• Problem: Please repeat every record exactly, leaving out any pictures.

• Data provided:
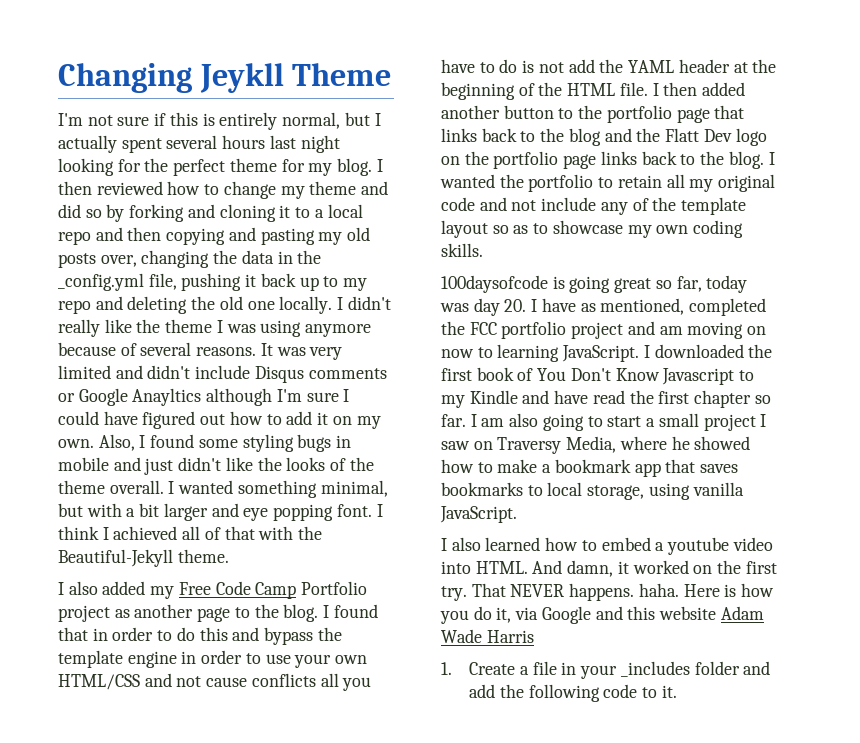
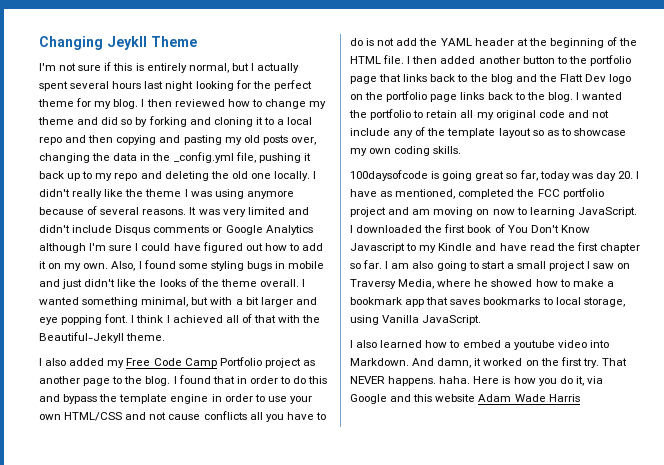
[132,388,202,406] Anayltics -> [265,225,313,235] Analytics
[692,482,744,496] vanilla -> [382,315,420,323] Vanilla
[475,561,528,574] HTML. -> [350,358,409,366] Markdown.
[441,661,771,679] [469,684,677,702] // 1. Create a file in your _includes folder and add the following code to it. -> (580, 398) none

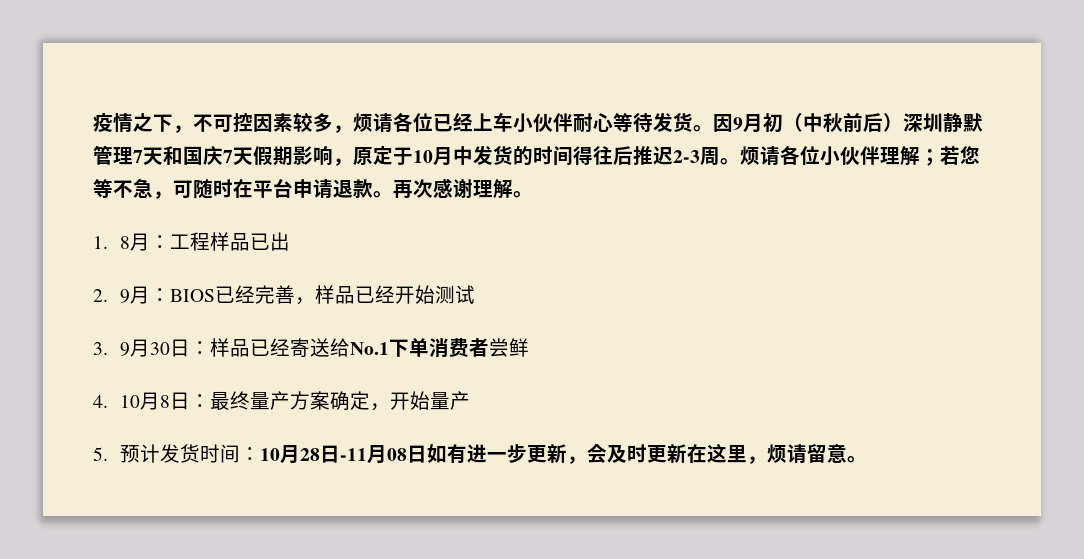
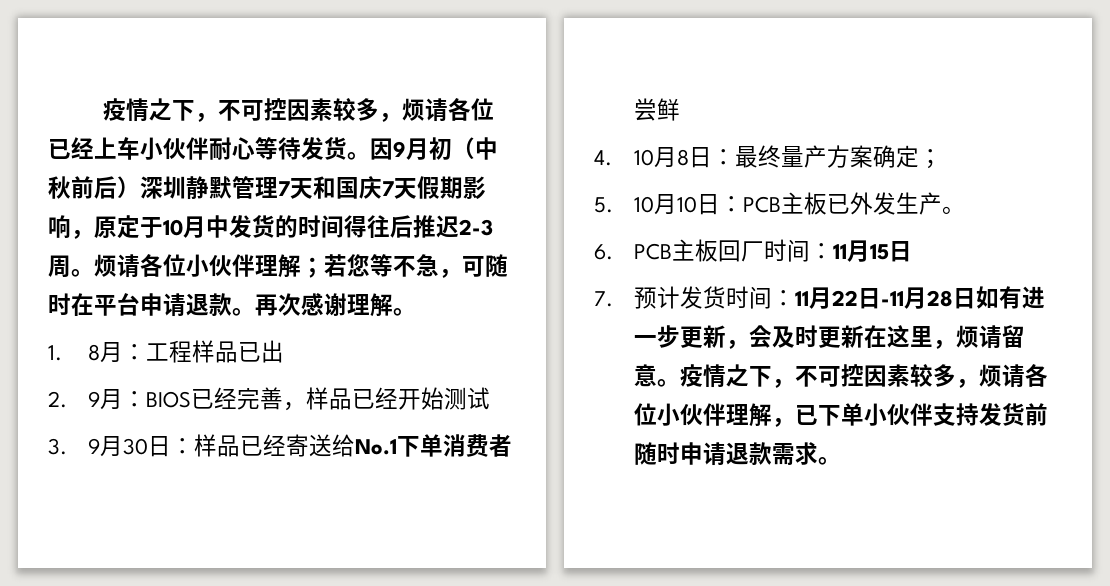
[369,391,470,411] [93,447,108,461] ，开始量产 // 5. -> [919,149,943,169] [594,192,966,215] [594,239,913,262] [594,291,613,307] ； // 5. 10月10日：PCB主板已外发生产。 // 6. PCB主板回厂时间：11月15日 // 7.
[259,445,320,464] 10月28 -> [795,287,859,309] 11月22
[386,448,407,461] 08 -> [927,290,954,307] 28
(867, 459) none -> [680,364,1049,388] [634,403,1049,427] [634,442,842,466] 疫情之下，不可控因素较多，烦请各位小伙伴理解，已下单小伙伴支持发货前随时申请退款需求。

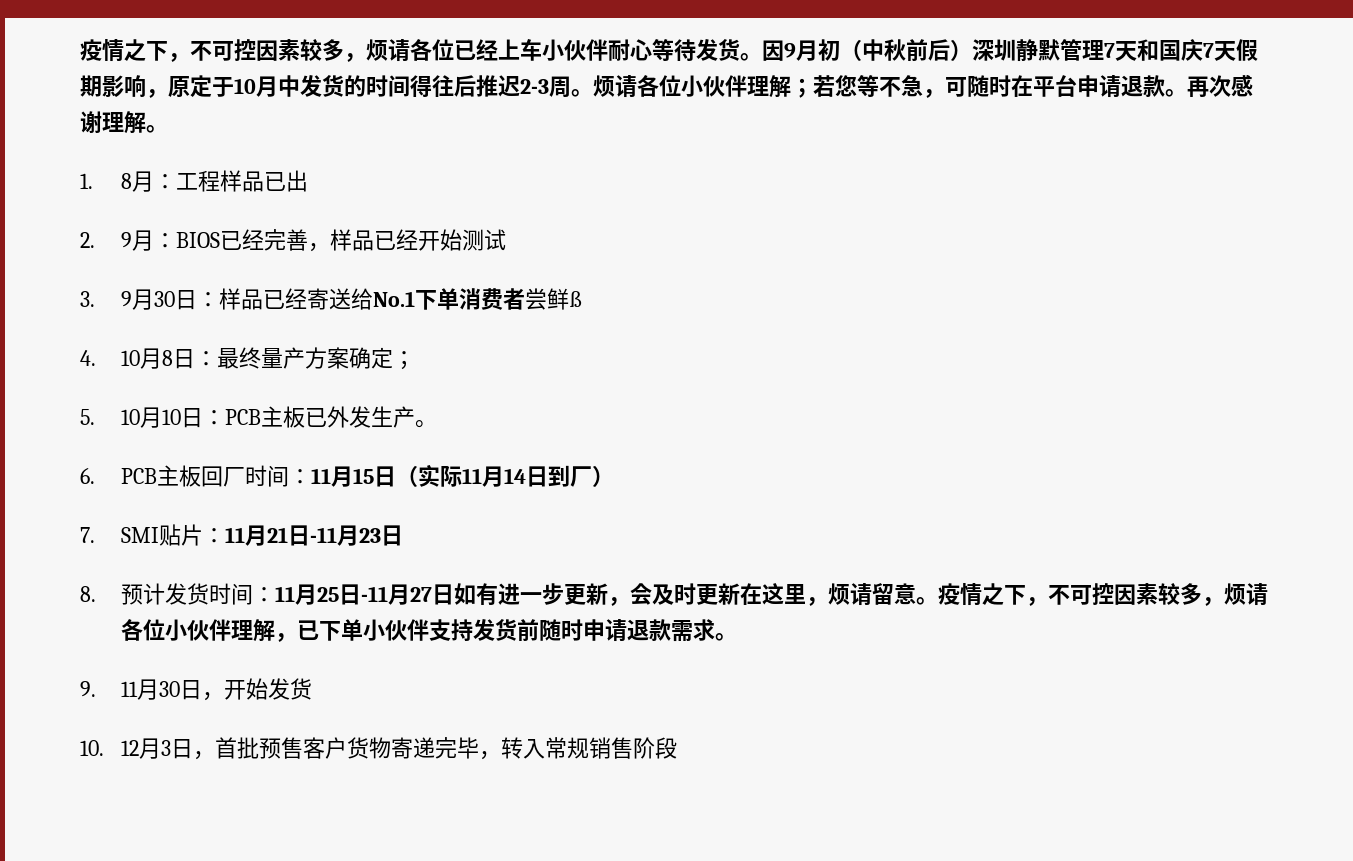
(681, 109) none -> [568,291,582,307] ß
[594,291,613,307] // 7. -> [395,464,614,487] [80,524,403,546] [80,586,96,602] （实际11月14日到厂） // 7. SMI贴片：11月21日-11月23日 // 8.
[832,287,954,309] 22日-11月28 -> [316,584,432,605] 25日-11月27
(842, 461) none -> [80,678,312,701] [80,737,677,760] // 9. 11月30日，开始发货 // 10. 12月3日，首批预售客户货物寄递完毕，转入常规销售阶段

• Answer area:
[132,388,202,406] Anayltics -> [265,225,313,235] Analytics
[692,482,744,496] vanilla -> [382,315,420,323] Vanilla
[475,561,528,574] HTML. -> [350,358,409,366] Markdown.
[441,661,771,679] [469,684,677,702] // 1. Create a file in your _includes folder and add the following code to it. -> (580, 398) none

[369,391,470,411] [93,447,108,461] ，开始量产 // 5. -> [919,149,943,169] [594,192,966,215] [594,239,913,262] [594,291,613,307] ； // 5. 10月10日：PCB主板已外发生产。 // 6. PCB主板回厂时间：11月15日 // 7.
[259,445,320,464] 10月28 -> [795,287,859,309] 11月22
[386,448,407,461] 08 -> [927,290,954,307] 28
(867, 459) none -> [680,364,1049,388] [634,403,1049,427] [634,442,842,466] 疫情之下，不可控因素较多，烦请各位小伙伴理解，已下单小伙伴支持发货前随时申请退款需求。

(681, 109) none -> [568,291,582,307] ß
[594,291,613,307] // 7. -> [395,464,614,487] [80,524,403,546] [80,586,96,602] （实际11月14日到厂） // 7. SMI贴片：11月21日-11月23日 // 8.
[832,287,954,309] 22日-11月28 -> [316,584,432,605] 25日-11月27
(842, 461) none -> [80,678,312,701] [80,737,677,760] // 9. 11月30日，开始发货 // 10. 12月3日，首批预售客户货物寄递完毕，转入常规销售阶段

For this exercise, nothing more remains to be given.